_What you should do:_
Once the pictures are set aside, transcribe the remaining data exactly.
━━━━━ Supplied material
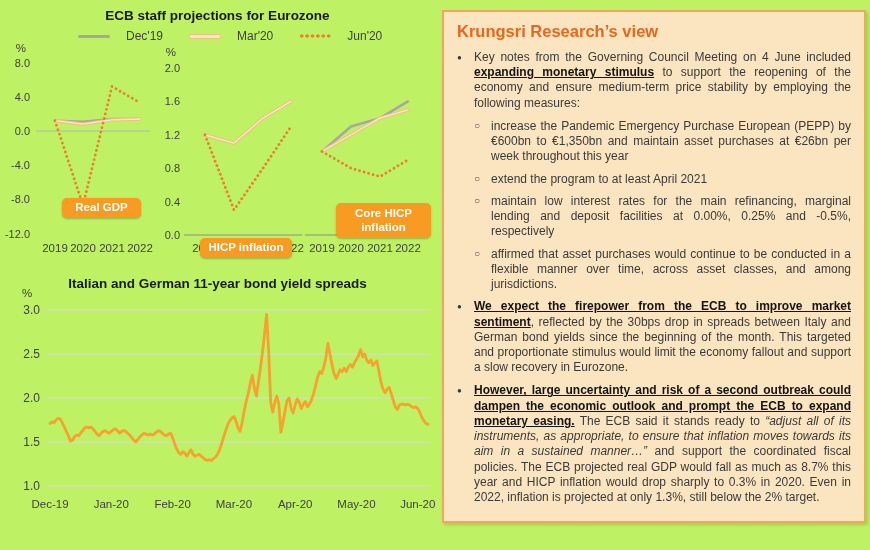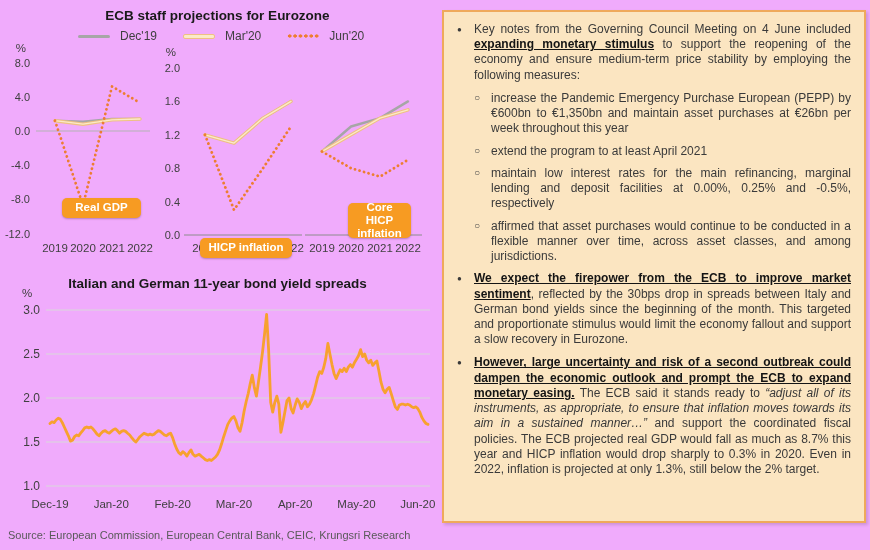--- a/index.html
+++ b/index.html
@@ -5,7 +5,7 @@
   * { margin:0; padding:0; box-sizing:border-box; }
   html,body { background:#ffffff; }
   body { font-family:"Liberation Sans", sans-serif; }
-  .page { position:relative; width:870px; height:550px; background:#f0abfc; overflow:hidden; }
+  .page { position:relative; width:870px; height:550px; background:#bef264; overflow:hidden; }
 
   
   .fig-title { position:absolute; left:0; width:435px; text-align:center;

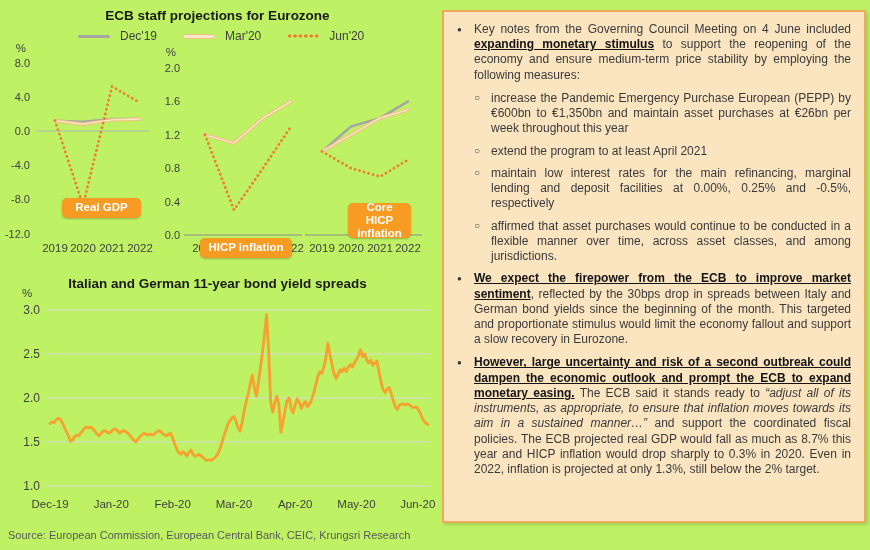--- a/index.html
+++ b/index.html
@@ -15,7 +15,7 @@
 
   .legend { position:absolute; top:29px; left:78px; display:flex; align-items:center; gap:0; }
   .legend-item { display:flex; align-items:center; margin-right:26px; }
-  .legend-label { font-size:12px; color:#3f3f3f; margin-left:10px; }
+  .legend-label { font-size:12px; color:#3f3f3f; margin-left:16px; }
   .sample { width:32px; height:5px; }
   .sample-dec { height:3px; background:#a6a6a6; border-radius:2px; }
   .sample-mar { background:#fbeac8; border:1.5px solid #efc083; border-radius:2px; }

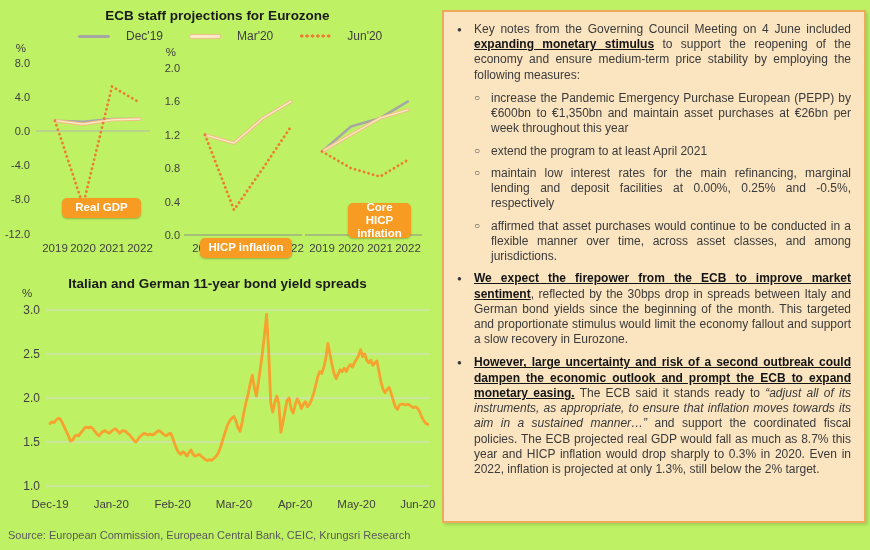--- a/index.html
+++ b/index.html
@@ -156,6 +156,7 @@
   <div id="source-line">Source: European Commission, European Central Bank, CEIC, Krungsri Research</div>
 
   <aside class="panel">
+    <h1 class="panel-title">Krungsri Research’s view</h1>
     <div id="panel-bullets">
         <div class="bullet-row">
           <span class="bullet-marker">●</span>

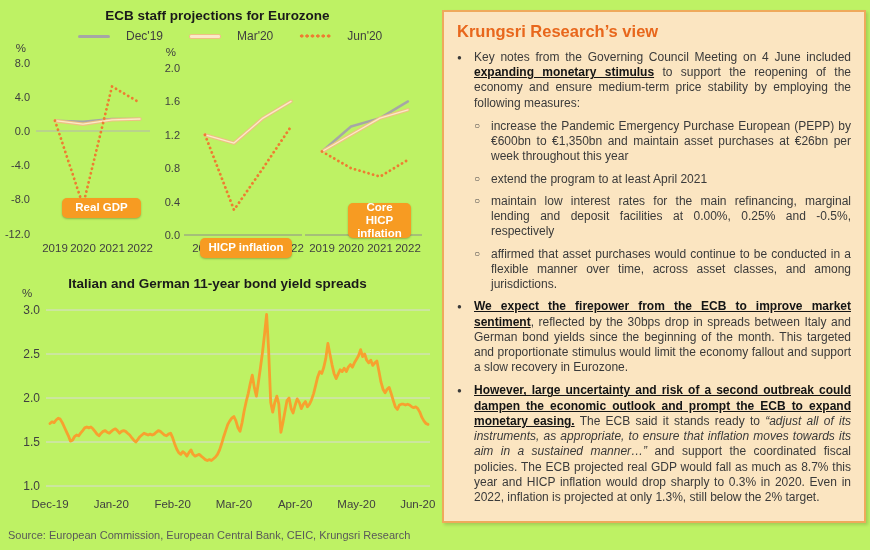--- a/index.html
+++ b/index.html
@@ -34,7 +34,7 @@
            box-shadow:0 1px 2px rgba(0,0,0,0.25); padding:1px 4px; }
   #badge-gdp  { left:62px;  top:198px; width:79px; height:20px; }
   #badge-hicp { left:200px; top:214px; width:92px; height:20px;margin-top:24px; }
-  #badge-core { left:348px; top:203px; width:63px; height:35px; }
+  #badge-core { left:336px; top:203px; width:95px; height:35px; }
 
   #bond-pct { position:absolute; left:22px; top:287px; font-size:11.5px; color:#404040; }
   #source-line { position:absolute; left:8px; top:529px; font-size:11px; color:#595959; }

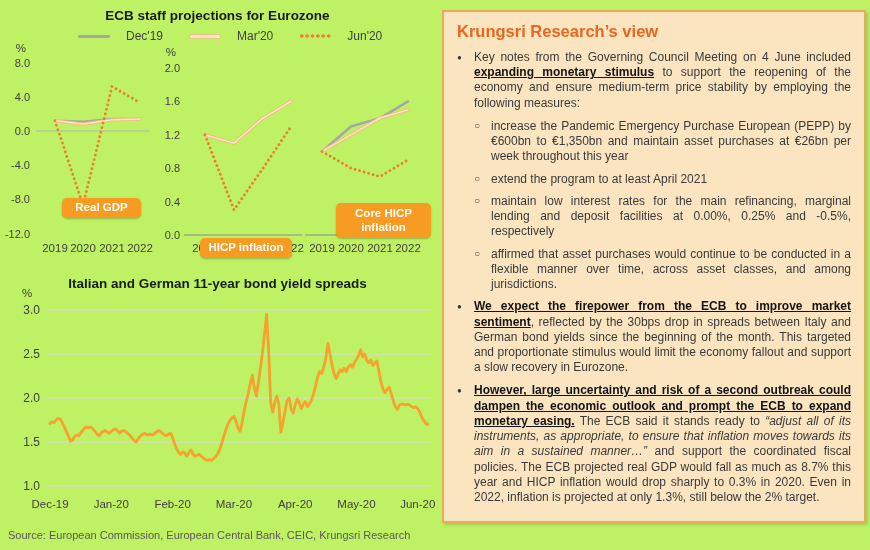--- a/index.html
+++ b/index.html
@@ -153,7 +153,6 @@
       </svg>
   </section>
 
-  <div id="source-line">Source: European Commission, European Central Bank, CEIC, Krungsri Research</div>
 
   <aside class="panel">
     <h1 class="panel-title">Krungsri Research’s view</h1>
━━━━━━━━━━
_Response for this exercise:_
--- a/index.html
+++ b/index.html
@@ -5,7 +5,7 @@
   * { margin:0; padding:0; box-sizing:border-box; }
   html,body { background:#ffffff; }
   body { font-family:"Liberation Sans", sans-serif; }
-  .page { position:relative; width:870px; height:550px; background:#f0abfc; overflow:hidden; }
+  .page { position:relative; width:870px; height:550px; background:#bef264; overflow:hidden; }
 
   
   .fig-title { position:absolute; left:0; width:435px; text-align:center;

--- a/index.html
+++ b/index.html
@@ -15,7 +15,7 @@
 
   .legend { position:absolute; top:29px; left:78px; display:flex; align-items:center; gap:0; }
   .legend-item { display:flex; align-items:center; margin-right:26px; }
-  .legend-label { font-size:12px; color:#3f3f3f; margin-left:10px; }
+  .legend-label { font-size:12px; color:#3f3f3f; margin-left:16px; }
   .sample { width:32px; height:5px; }
   .sample-dec { height:3px; background:#a6a6a6; border-radius:2px; }
   .sample-mar { background:#fbeac8; border:1.5px solid #efc083; border-radius:2px; }

--- a/index.html
+++ b/index.html
@@ -156,6 +156,7 @@
   <div id="source-line">Source: European Commission, European Central Bank, CEIC, Krungsri Research</div>
 
   <aside class="panel">
+    <h1 class="panel-title">Krungsri Research’s view</h1>
     <div id="panel-bullets">
         <div class="bullet-row">
           <span class="bullet-marker">●</span>

--- a/index.html
+++ b/index.html
@@ -34,7 +34,7 @@
            box-shadow:0 1px 2px rgba(0,0,0,0.25); padding:1px 4px; }
   #badge-gdp  { left:62px;  top:198px; width:79px; height:20px; }
   #badge-hicp { left:200px; top:214px; width:92px; height:20px;margin-top:24px; }
-  #badge-core { left:348px; top:203px; width:63px; height:35px; }
+  #badge-core { left:336px; top:203px; width:95px; height:35px; }
 
   #bond-pct { position:absolute; left:22px; top:287px; font-size:11.5px; color:#404040; }
   #source-line { position:absolute; left:8px; top:529px; font-size:11px; color:#595959; }

--- a/index.html
+++ b/index.html
@@ -153,7 +153,6 @@
       </svg>
   </section>
 
-  <div id="source-line">Source: European Commission, European Central Bank, CEIC, Krungsri Research</div>
 
   <aside class="panel">
     <h1 class="panel-title">Krungsri Research’s view</h1>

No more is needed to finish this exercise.